FreqPolicy: Efficient Flow-based Visuomotor Policy via Frequency Consistency

Yifei Su; Ning Liu; Dong Chen; Zhen Zhao; Kun Wu; Meng Li; Zhiyuan Xu; Zhengping Che; Jian Tang

FreqPolicy: Efficient Flow-based Visuomotor Policy via Frequency Consistency

Yifei Su, Ning Liu, Dong Chen, Zhen Zhao, Kun Wu, Meng Li, Zhiyuan Xu, Zhengping Che, Jian Tang

Published: 18 Sept 2025, Last Modified: 29 Oct 2025NeurIPS 2025 posterEveryoneRevisionsBibTeXCC BY 4.0

Keywords: Visuomotor policy; Robotic manipulation; Efficient AI; Deep learning acceleration;

Abstract: Generative modeling-based visuomotor policies have been widely adopted in robotic manipulation, attributed to their ability to model multimodal action distributions.

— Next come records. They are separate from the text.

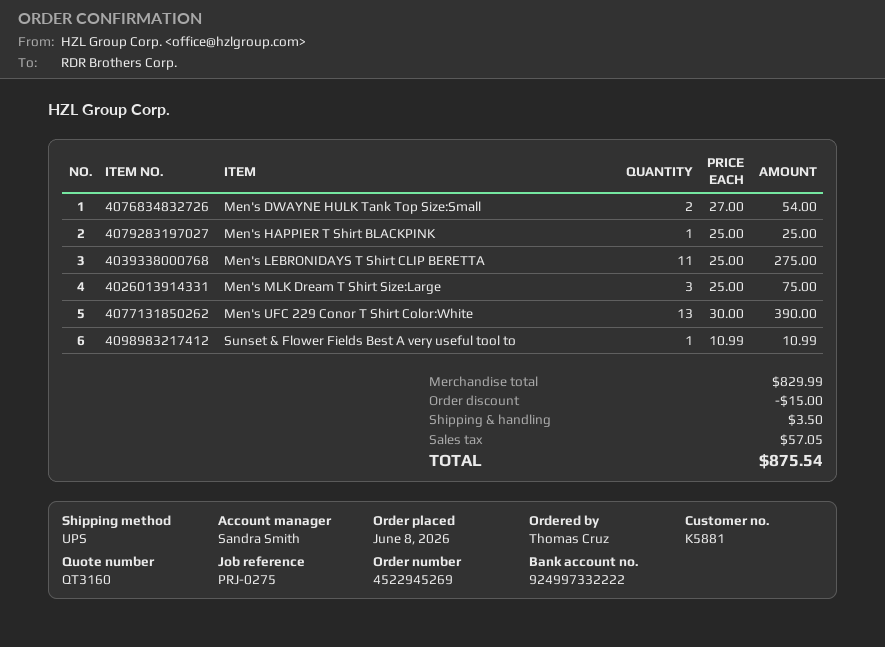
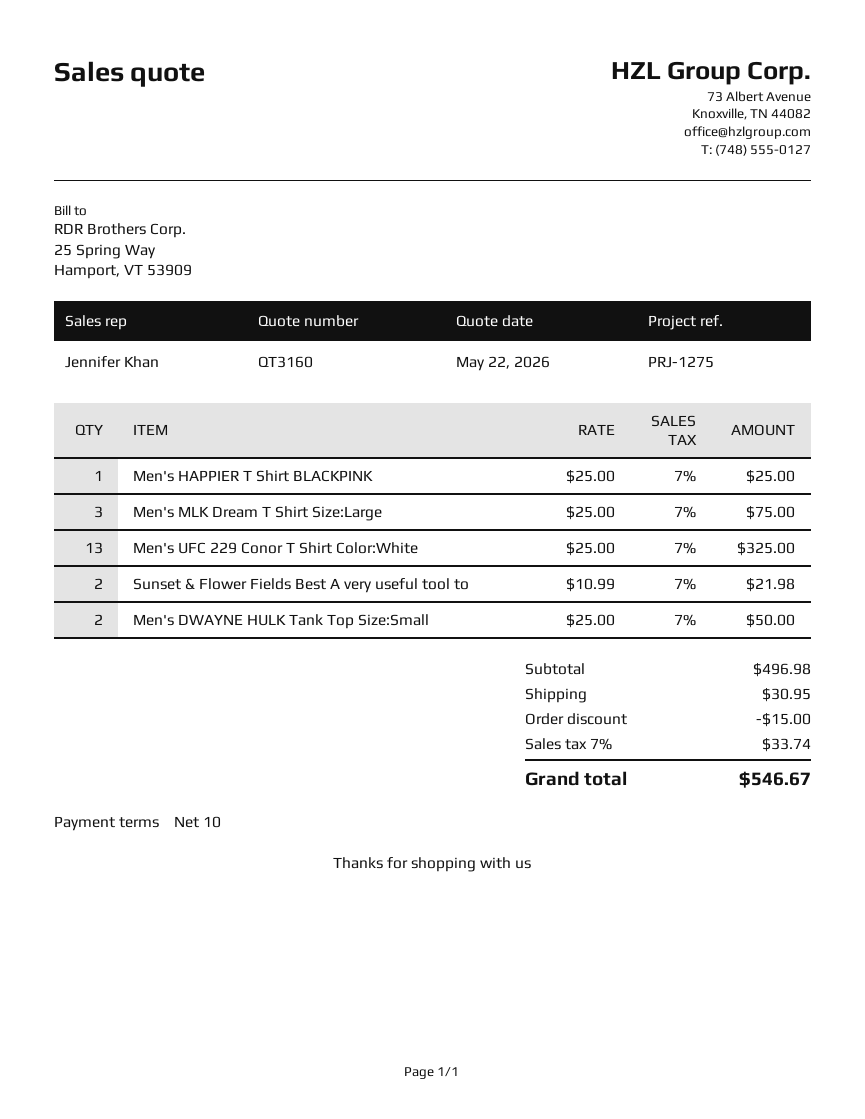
reference: PRJ-0275 -> PRJ-1275
sales rep: Sandra Smith -> Jennifer Khan
Men's DWAYNE HULK Tank Top Size:Small: 2 x 27.00 = 54.00 -> 2 x 25.00 = 50.00
Men's LEBRONIDAYS T Shirt CLIP BERETTA: 11 x 25.00 = 275.00 -> none
Men's UFC 229 Conor T Shirt Color:White: 13 x 30.00 = 390.00 -> 13 x 25.00 = 325.00
Sunset & Flower Fields Best A very useful tool to: 1 x 10.99 = 10.99 -> 2 x 10.99 = 21.98
subtotal: 829.99 -> 496.98
shipping: 3.50 -> 30.95
tax: 57.05 -> 33.74
total: 875.54 -> 546.67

However, the high inference cost of multi-step sampling limits its applicability in real-time robotic systems. Existing approaches accelerate sampling in generative modeling-based visuomotor policies by adapting techniques originally developed to speed up image generation. However, a major distinction exists: image generation typically produces independent samples without temporal dependencies, while robotic manipulation requires generating action trajectories with continuity and temporal coherence. To this end, we propose FreqPolicy, a novel approach that first imposes frequency consistency constraints on flow-based visuomotor policies. Our work enables the action model to capture temporal structure effectively while supporting efficient, high-quality one-step action generation. Concretely, we introduce a frequency consistency constraint objective that enforces alignment of frequency-domain action features across different timesteps along the flow, thereby promoting convergence of one-step action generation toward the target distribution. In addition, we design an adaptive consistency loss to capture structural temporal variations inherent in robotic manipulation tasks. We assess FreqPolicy on $53$ tasks across $3$ simulation benchmarks, proving its superiority over existing one-step action generators. We further integrate FreqPolicy into the vision-language-action (VLA) model and achieve acceleration without performance degradation on $40$ tasks of Libero. Besides, we show efficiency and effectiveness in real-world robotic scenarios with an inference frequency of $93.5$ Hz.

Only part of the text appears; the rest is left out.